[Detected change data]
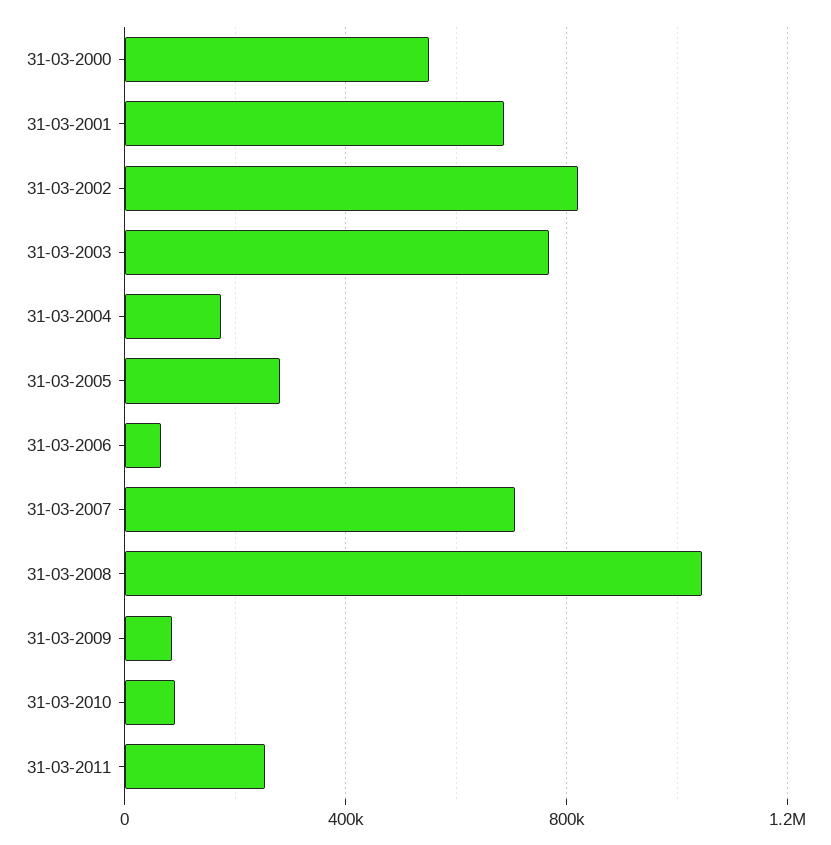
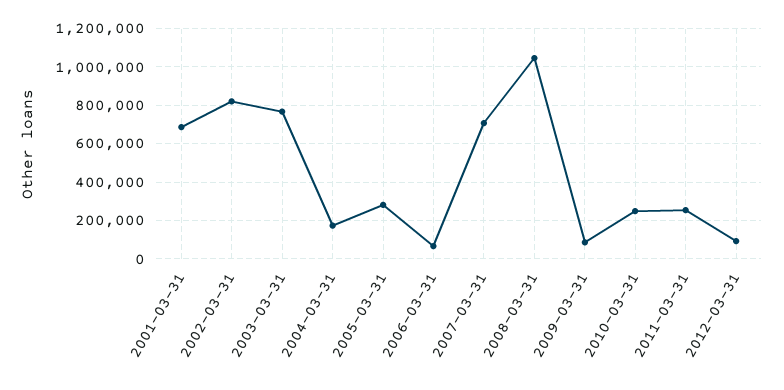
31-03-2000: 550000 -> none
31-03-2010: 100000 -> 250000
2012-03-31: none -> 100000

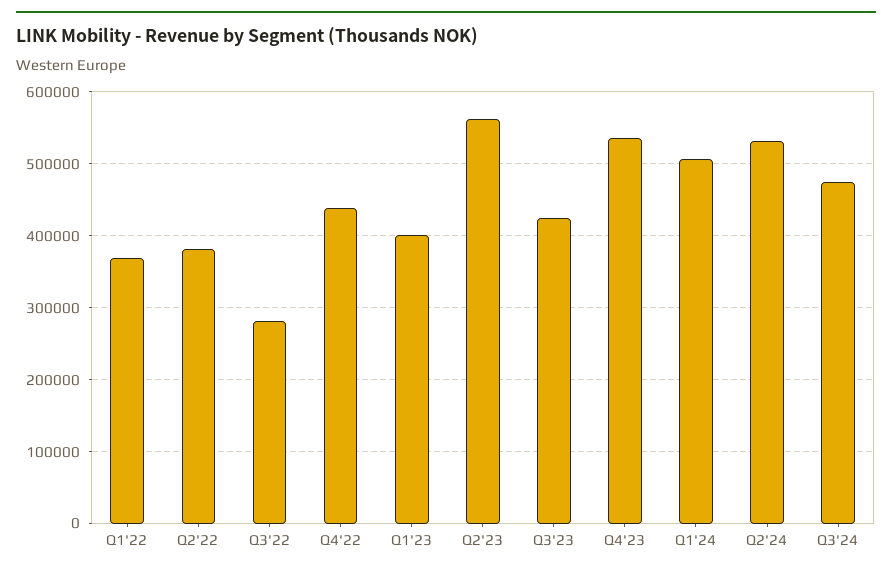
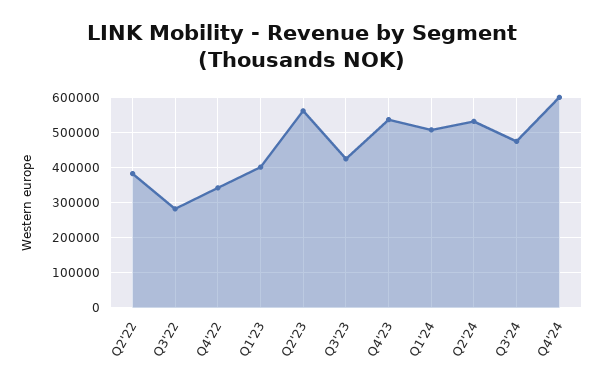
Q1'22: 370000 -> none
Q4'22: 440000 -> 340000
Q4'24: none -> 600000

__The task__
Report every line above that has the string "none" in it.

__Finished exercise__
31-03-2000: 550000 -> none
2012-03-31: none -> 100000
Q1'22: 370000 -> none
Q4'24: none -> 600000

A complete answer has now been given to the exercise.